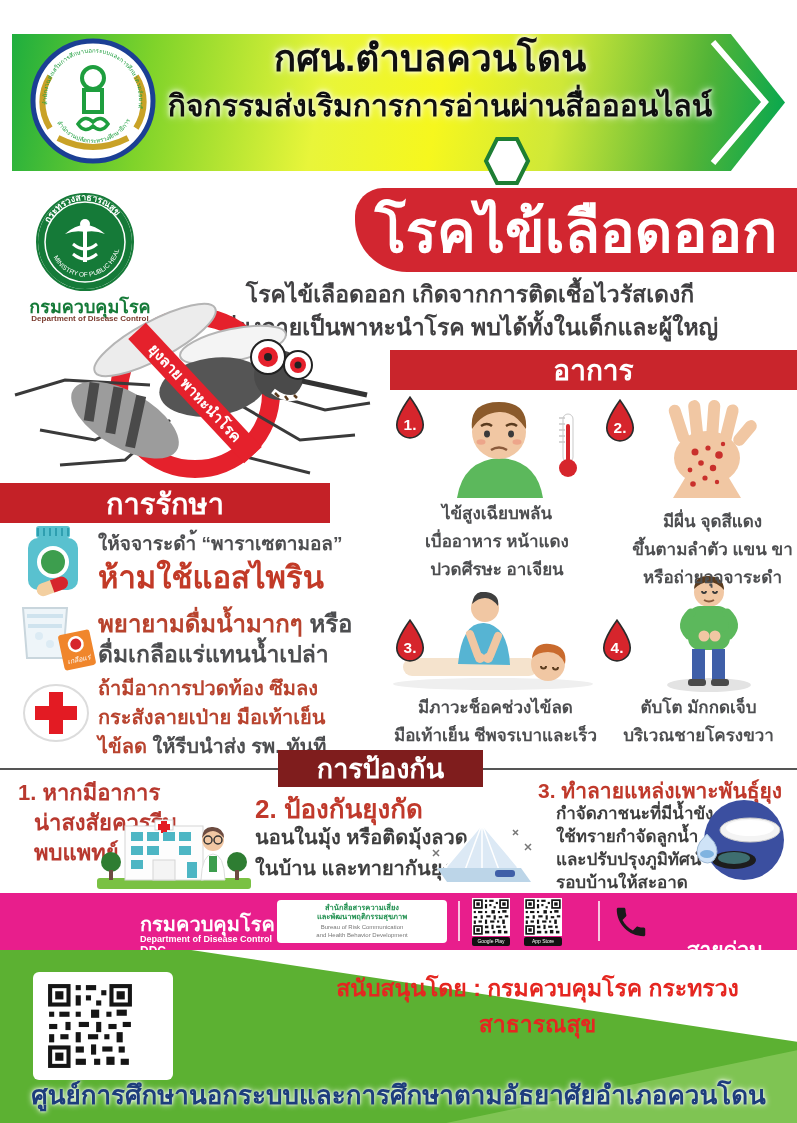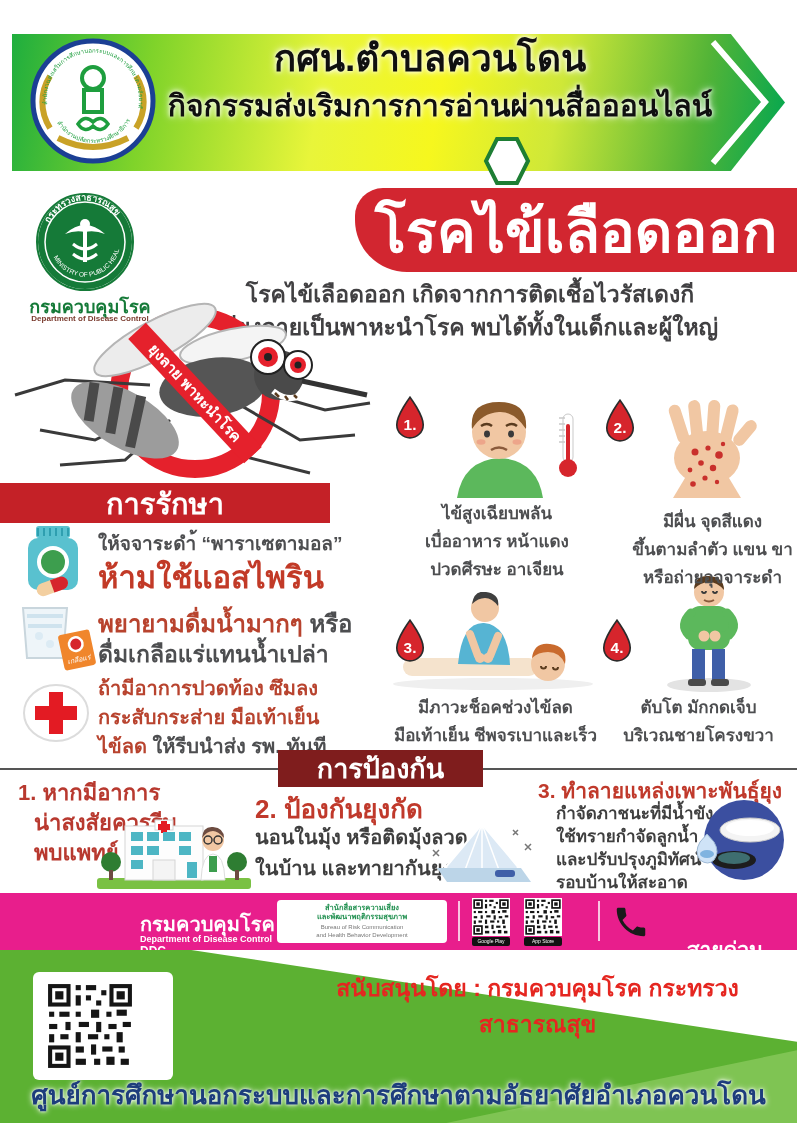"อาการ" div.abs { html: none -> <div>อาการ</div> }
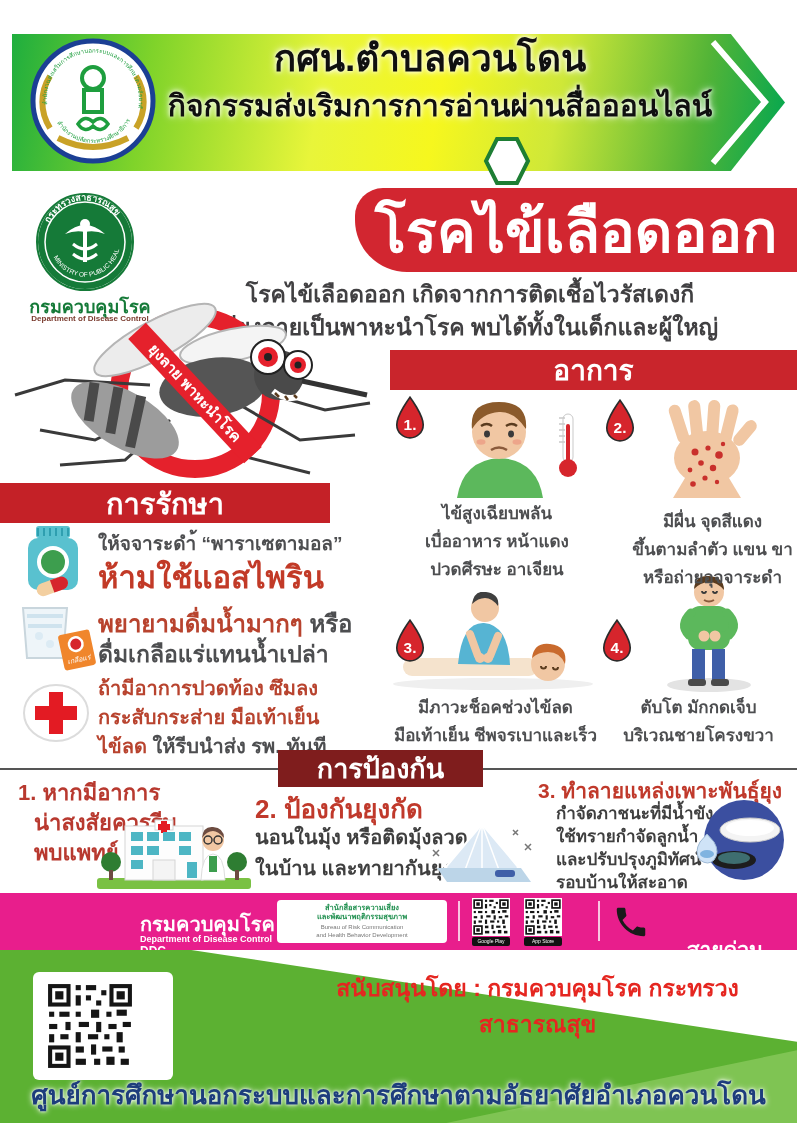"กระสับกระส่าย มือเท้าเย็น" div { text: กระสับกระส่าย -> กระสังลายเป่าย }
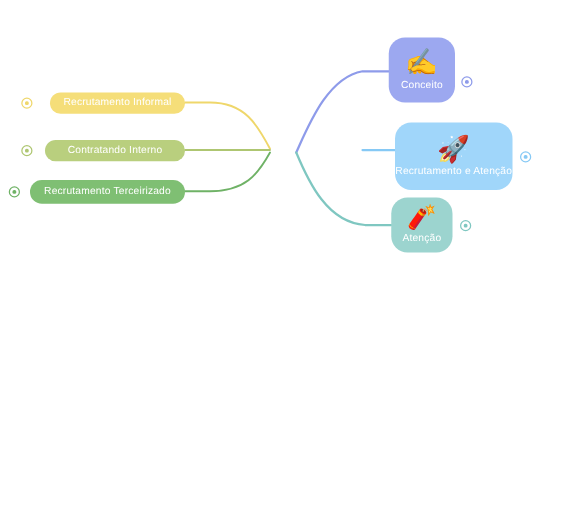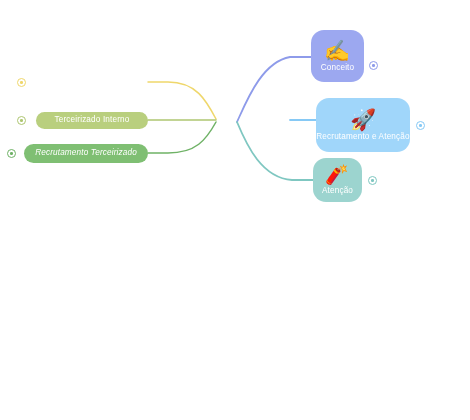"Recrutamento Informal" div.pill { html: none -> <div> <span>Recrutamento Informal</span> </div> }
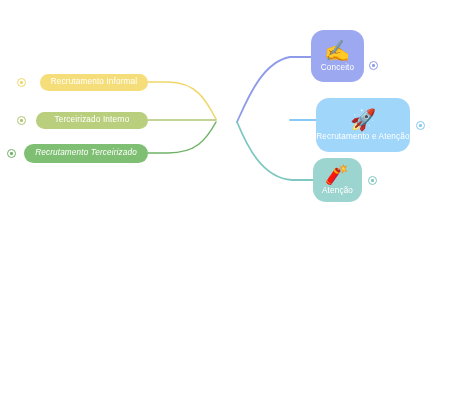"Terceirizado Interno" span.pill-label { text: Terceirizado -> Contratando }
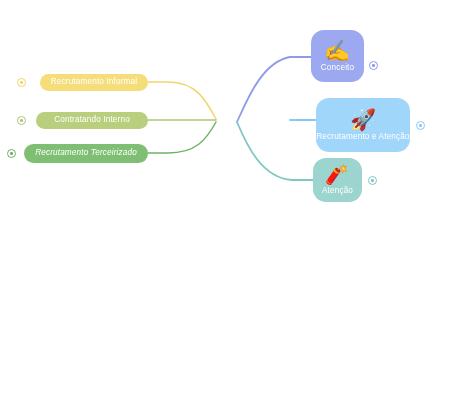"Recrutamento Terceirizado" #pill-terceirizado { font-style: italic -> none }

Assignment — Here the job is to print the data above exactly, except for any pictures.

Written reply —
"อาการ" div.abs { html: none -> <div>อาการ</div> }
"กระสับกระส่าย มือเท้าเย็น" div { text: กระสับกระส่าย -> กระสังลายเป่าย }
"Recrutamento Informal" div.pill { html: none -> <div> <span>Recrutamento Informal</span> </div> }
"Terceirizado Interno" span.pill-label { text: Terceirizado -> Contratando }
"Recrutamento Terceirizado" #pill-terceirizado { font-style: italic -> none }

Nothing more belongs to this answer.